# WORK TASK:
Look through the records below and collect all lines that hold the string "Syntax".

# GIVEN DATA:
..........
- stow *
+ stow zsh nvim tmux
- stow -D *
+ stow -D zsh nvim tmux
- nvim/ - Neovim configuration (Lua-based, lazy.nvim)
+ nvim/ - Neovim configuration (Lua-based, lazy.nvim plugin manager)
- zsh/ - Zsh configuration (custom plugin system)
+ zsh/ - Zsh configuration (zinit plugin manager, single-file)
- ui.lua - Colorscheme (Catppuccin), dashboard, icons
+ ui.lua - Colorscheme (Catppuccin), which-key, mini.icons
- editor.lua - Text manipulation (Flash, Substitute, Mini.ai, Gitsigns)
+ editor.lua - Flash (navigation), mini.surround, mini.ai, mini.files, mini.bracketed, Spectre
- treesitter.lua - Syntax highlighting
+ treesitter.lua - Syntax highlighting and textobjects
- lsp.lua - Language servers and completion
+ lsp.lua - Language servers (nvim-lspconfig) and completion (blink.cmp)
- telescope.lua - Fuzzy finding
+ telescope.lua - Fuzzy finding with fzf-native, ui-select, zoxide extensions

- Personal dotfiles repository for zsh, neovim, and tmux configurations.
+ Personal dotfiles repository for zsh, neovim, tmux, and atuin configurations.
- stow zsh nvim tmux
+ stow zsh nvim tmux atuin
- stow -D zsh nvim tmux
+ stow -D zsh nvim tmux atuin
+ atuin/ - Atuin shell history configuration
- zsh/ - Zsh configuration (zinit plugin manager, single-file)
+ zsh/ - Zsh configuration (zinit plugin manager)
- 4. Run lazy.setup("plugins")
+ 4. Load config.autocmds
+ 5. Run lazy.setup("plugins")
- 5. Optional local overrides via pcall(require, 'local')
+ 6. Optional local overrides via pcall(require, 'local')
..........
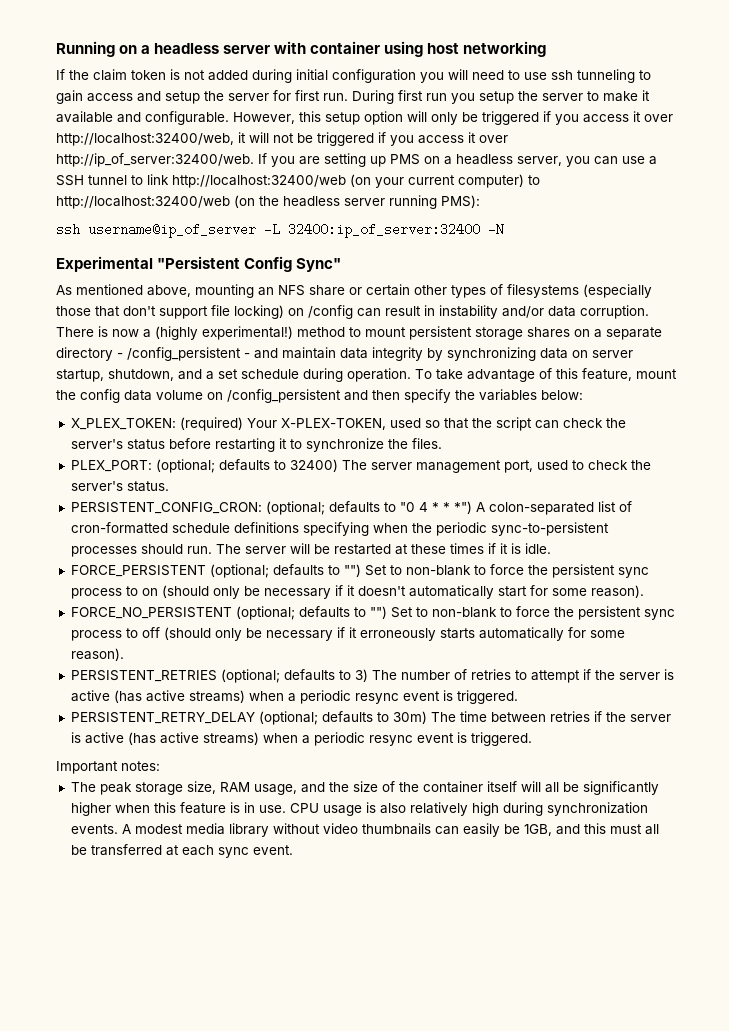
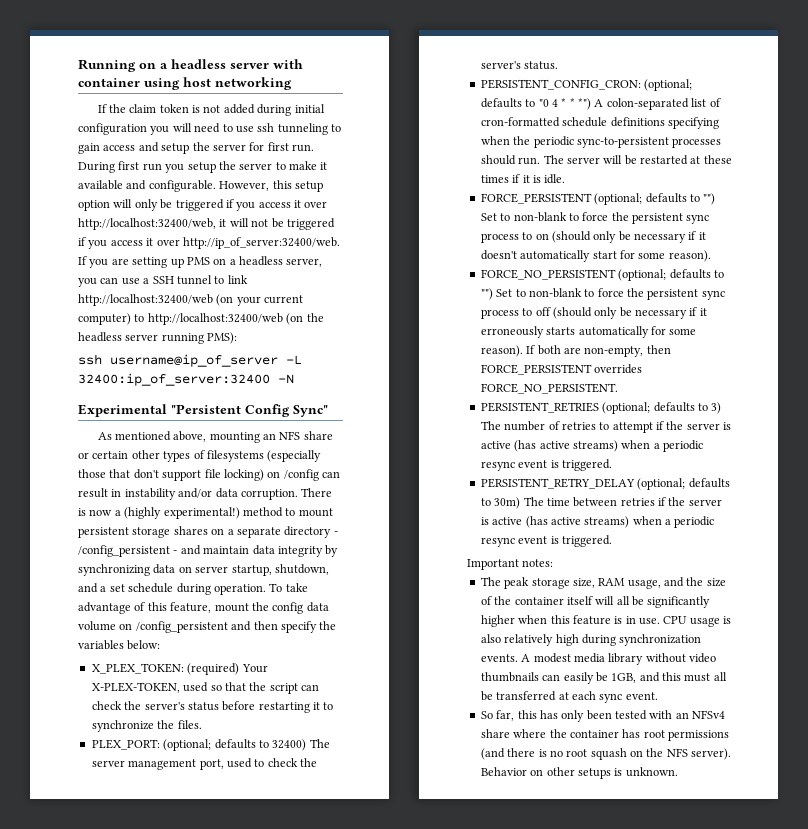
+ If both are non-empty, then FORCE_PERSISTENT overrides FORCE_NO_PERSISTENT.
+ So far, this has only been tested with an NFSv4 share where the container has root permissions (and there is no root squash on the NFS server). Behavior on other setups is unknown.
..........
# ANSWER SECTION:
- treesitter.lua - Syntax highlighting
+ treesitter.lua - Syntax highlighting and textobjects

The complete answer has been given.